The platform maps the `severity` label from your alert rule to an internal priority level.

| VictoriaMetrics `severity` Label | Platform Priority |
| -------------------------------- | ----------------- |
| `critical`                       | CRITICAL          |
| `error`                          | HIGH              |
| `warning`                        | MEDIUM            |
| `info`                           | LOW               |
| (not set)                        | MEDIUM (default)  |

You control the `severity` label in your alert rule definitions.
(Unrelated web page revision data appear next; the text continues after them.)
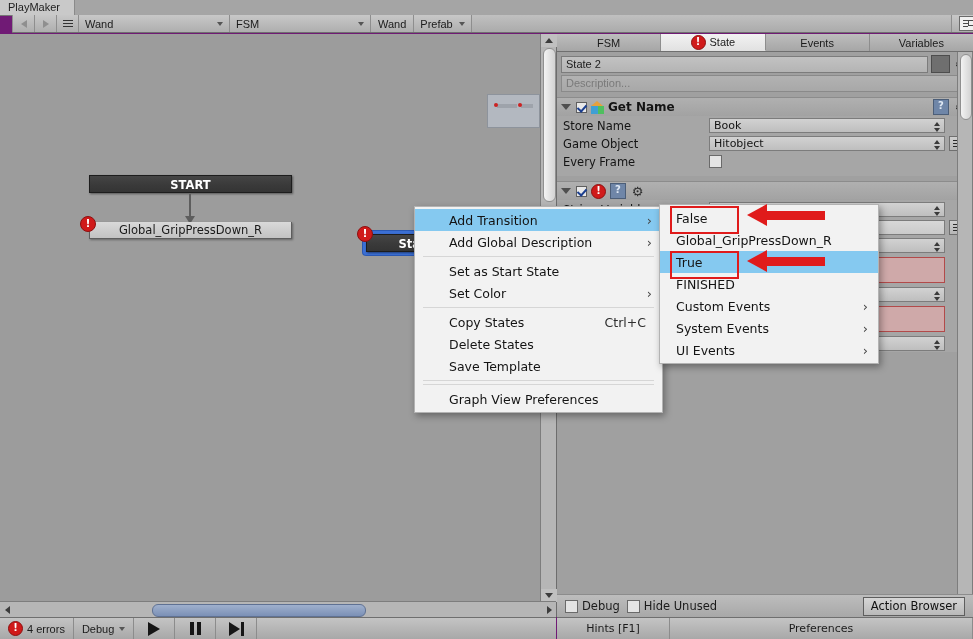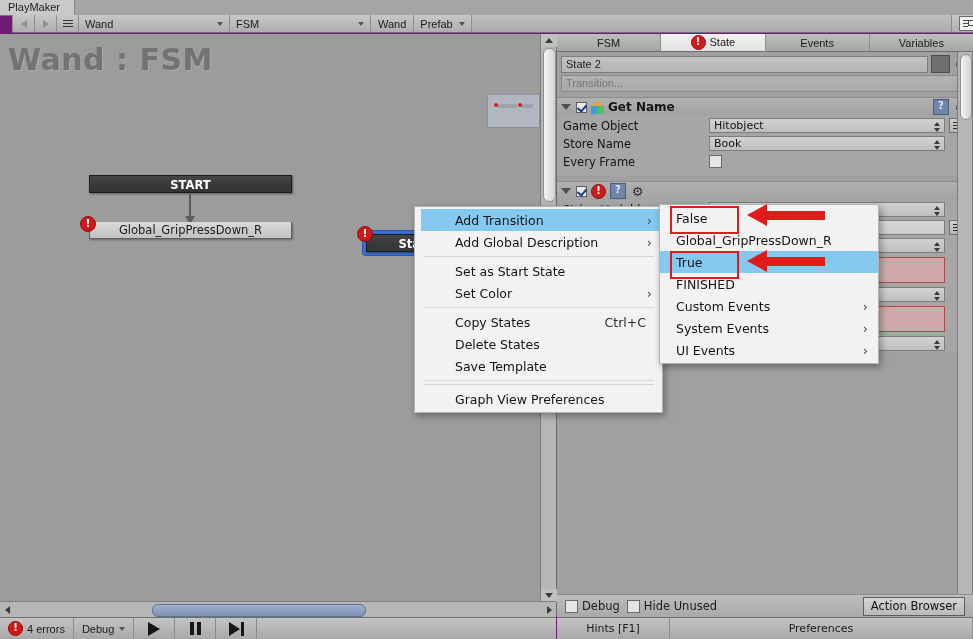"Wand : FSM" div.graph-title { html: <div>Wand : FSM</div> -> none }
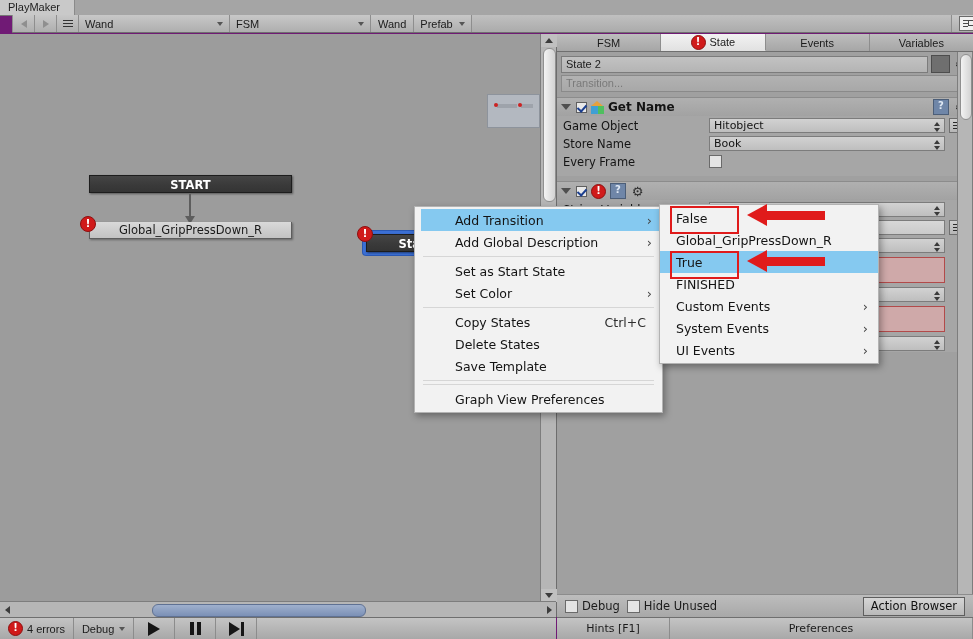"Transition..." div.desc-row { text: Transition -> Description }
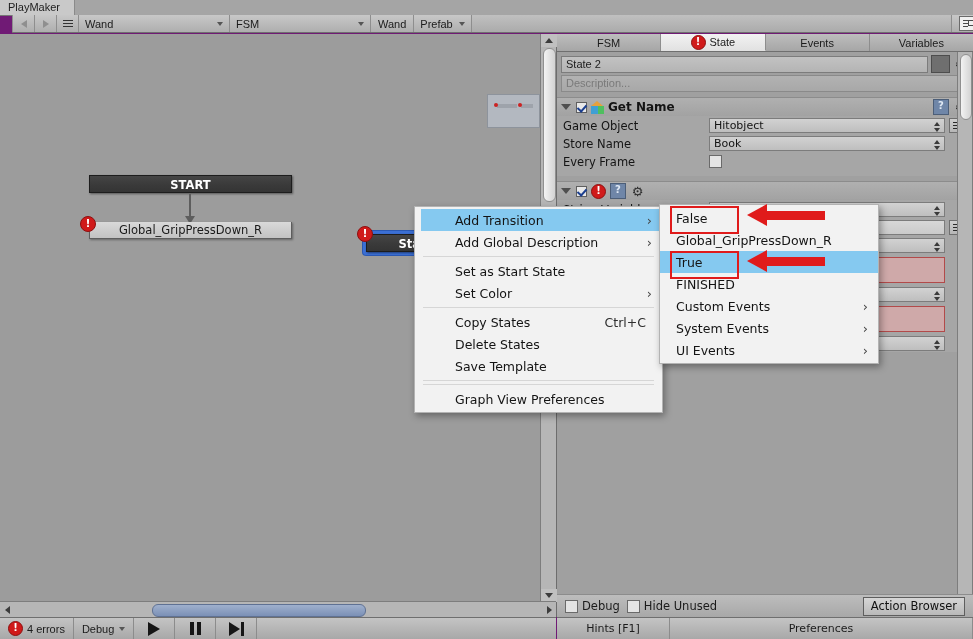"Game Object" div.prop-row { order: before "Store Name" -> after "Store Name" }
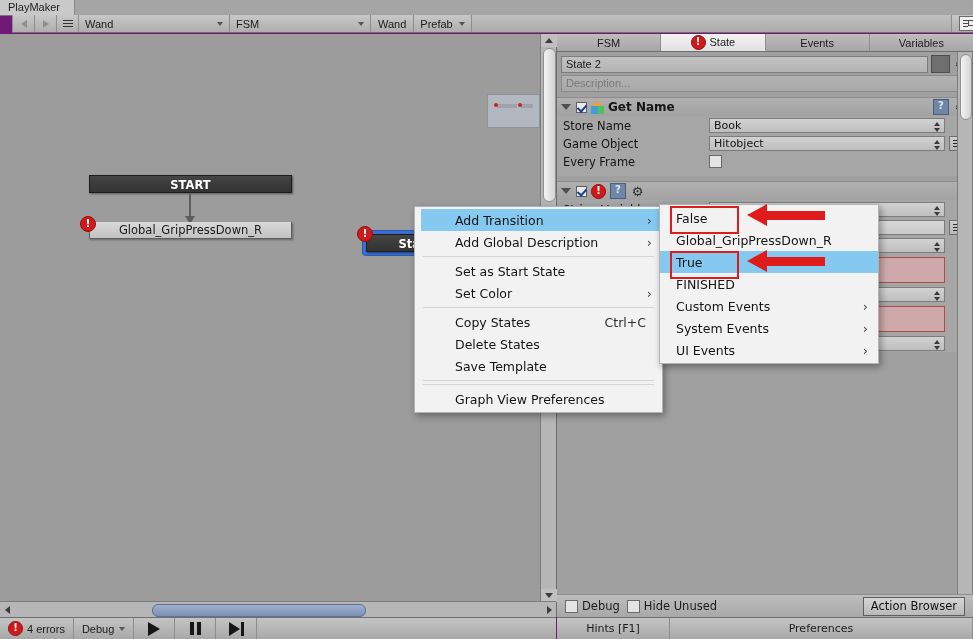"Add Transition" .ctx-item { margin-left: 6px -> none }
Use consistent values across your rule files for predictable priority routing.

### RESOLVE Detection

The platform automatically resolves an alert when Alertmanager sends a payload with `"status": "resolved"`. This requires `send_resolved: true` in your Alertmanager webhook configuration (set in Step 2).

The resolved event is matched to the original alert using the `fingerprint` field, which Alertmanager generates deterministically from the alert's label set. As long as the labels do not change between firing and resolution, the fingerprint will match and the alert will be closed.